Had a blast catching my limit Monday and Tuesday.. Thats my biggest and my smallest from TUESDAY. The bite has been good on jigs and set rods. I guess you could call me a regular on the pier, and many guys out there know me and I know them. So on Monday three vietnamese guys who are always there almost everyday were fishing with set rods and they are tearing them up, so by 10 am those three guys had thier 18 fish "limit" and they proceed to pack up and go home. About at 11 they come rolling back and set up thier set rigs and bam by 3 they are rolling home with another 18 pomps. So at about 5 30 I finally get my sixth pompano (all on jigs) and im excited ready to pack up and call it a day and wouldnt you know it those same three guys were rolling back out to the pomp hole for another round of "limiting" out as I was heading home. Sorry sobs. Me and alot of the guys were real vocal and loud about what they were doing right next to them, and they just laughed it off like it was nothing, almost like an FU you know. Oh well what goes around comes around.


----------



## panhandleslim (Jan 11, 2013)

What Pier do you fish on?


----------



## SHunter (Jun 19, 2009)

Many asian countries overfish. I guess that they think it is ok to do it here. Did you say anything to the pier operator?


----------



## RockB (Oct 11, 2007)

Call the FWC. They do have officers who will go UC on piers etc.


----------



## daylate (Feb 22, 2012)

I see that many times each year on the beach. I have seen them cart off many times their limit of pompano in one morning. Usually, women leave with a limit, then return to pick up the next limit and so on and so on. Apparently they think that if no one in their party ever has more than the limit in possession then they can take as many as they want and not get caught. Appears to work very well for them.


----------



## daylate (Feb 22, 2012)

FWC seems unable to do anything about it


----------



## Tim (Oct 24, 2007)

You're witnessing a crime, call FWC or marine patrol, ASAP.
Then tell the pier office, banned for life sounds good.


----------



## 1984corrola (Mar 27, 2015)

I was fishing off of the beach pier.
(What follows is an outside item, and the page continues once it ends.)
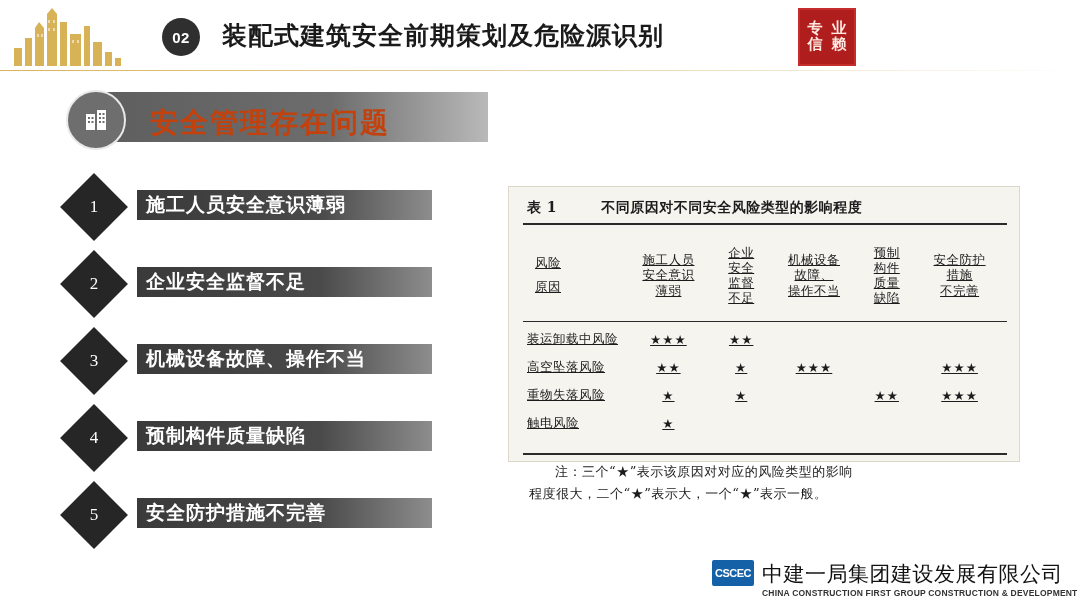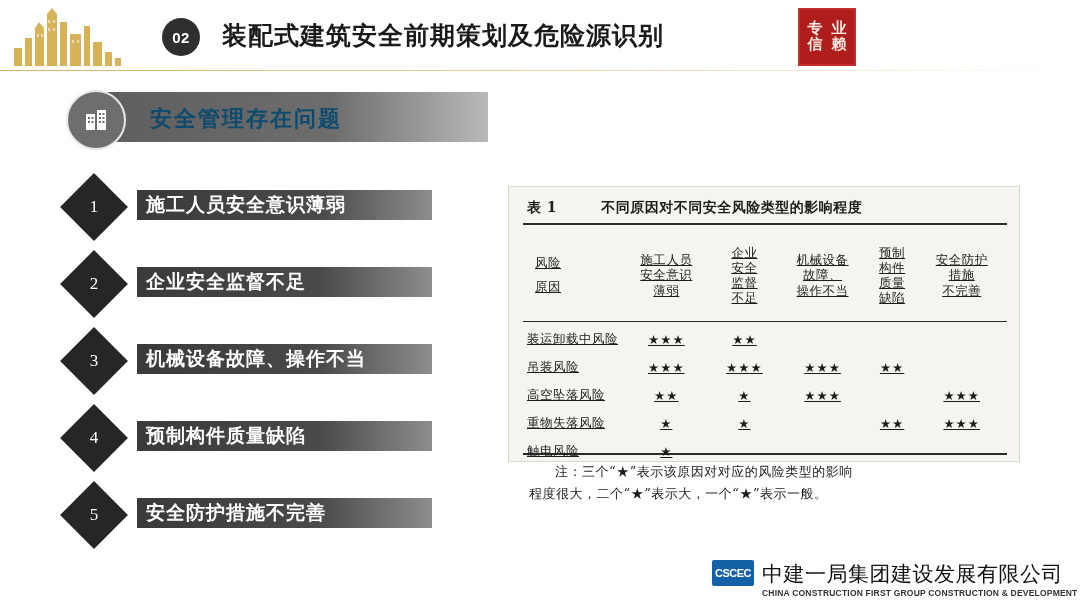"安全管理存在问题" .subtitle-text { color: #0c4a6e -> #c2410c; font-size: 22px -> 28px }
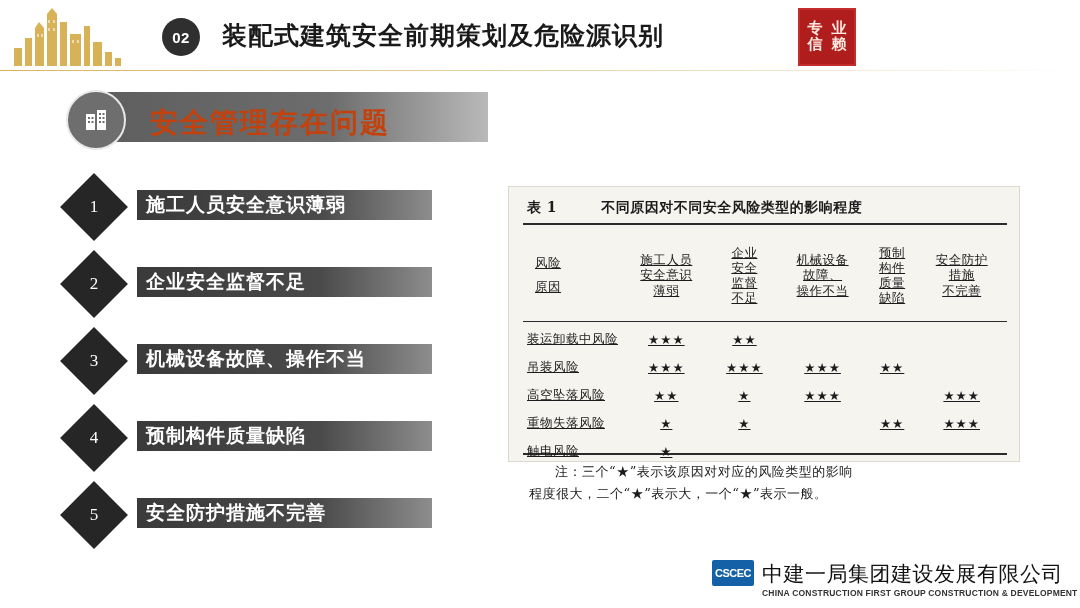"吊装风险" tr { html: <tr> <td>吊装风险</td> <td>★★★</td> <td>★★★</td> <td>★★★</td> <td>★★</td> <td></td> </tr> -> none }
I thought about just using my iphone to video them, it will have the date time etc., probably will next time I see that. Which will be Monday and or Tuesday


----------



## goheel (Feb 3, 2011)

which beach pier?


----------



## glamgrlhooked (Apr 2, 2015)

*Over fishing*

I have seen some of the same thing. Was on Bob Sykes and they were sending the women with the fish to the vehicles so it looks like they had not caught their limits..


----------



## Jayjay850 (Apr 3, 2015)

You should mind your own business. Your just mad casue they were catching more fish that you and that you were getting tangled with everybody else cause you cant even cast stright and yes i was out there near you.


----------



## MrFish49 (Jun 30, 2012)

Jayjay850 said:


> You should mind your own business. Your just mad casue they were catching more fish that you and that you were getting tangled with everybody else cause you cant even cast stright and yes i was out there near you.


You're*
Sounds like they were your buddies or something. Great first post by the way, condoning 36 poached fish.:thumbsup:


----------



## Jayjay850 (Apr 3, 2015)

No I've just seen them at this pier longer than op


----------



## Pilar (Oct 28, 2014)

I'm not sure which is more disturbing; reports of overfishing, or the grammar.


----------



## still flippen (Oct 6, 2007)

Complete disrespect for the law, overfishing a natural resource that we all share. 

Yeah,I have an issue with that. FWC should be in everyone's cell phone for cases like this.

Those 3 guys remind me of summer time....NO CLASS.


----------



## Inn Deep (Oct 3, 2007)

I heard from another vietnamese friend that one of them was bragging he caught / kept 40+ pomps


----------



## wtbfishin (Dec 2, 2011)

Jayjay850 said:


> No I've just seen them at this pier longer than op


Sounds like U are part of the problem :yes:. 

It should be everyone's biz to help stop POACHING JAYJAY!:thumbdown:


----------



## Kenton (Nov 16, 2007)




----------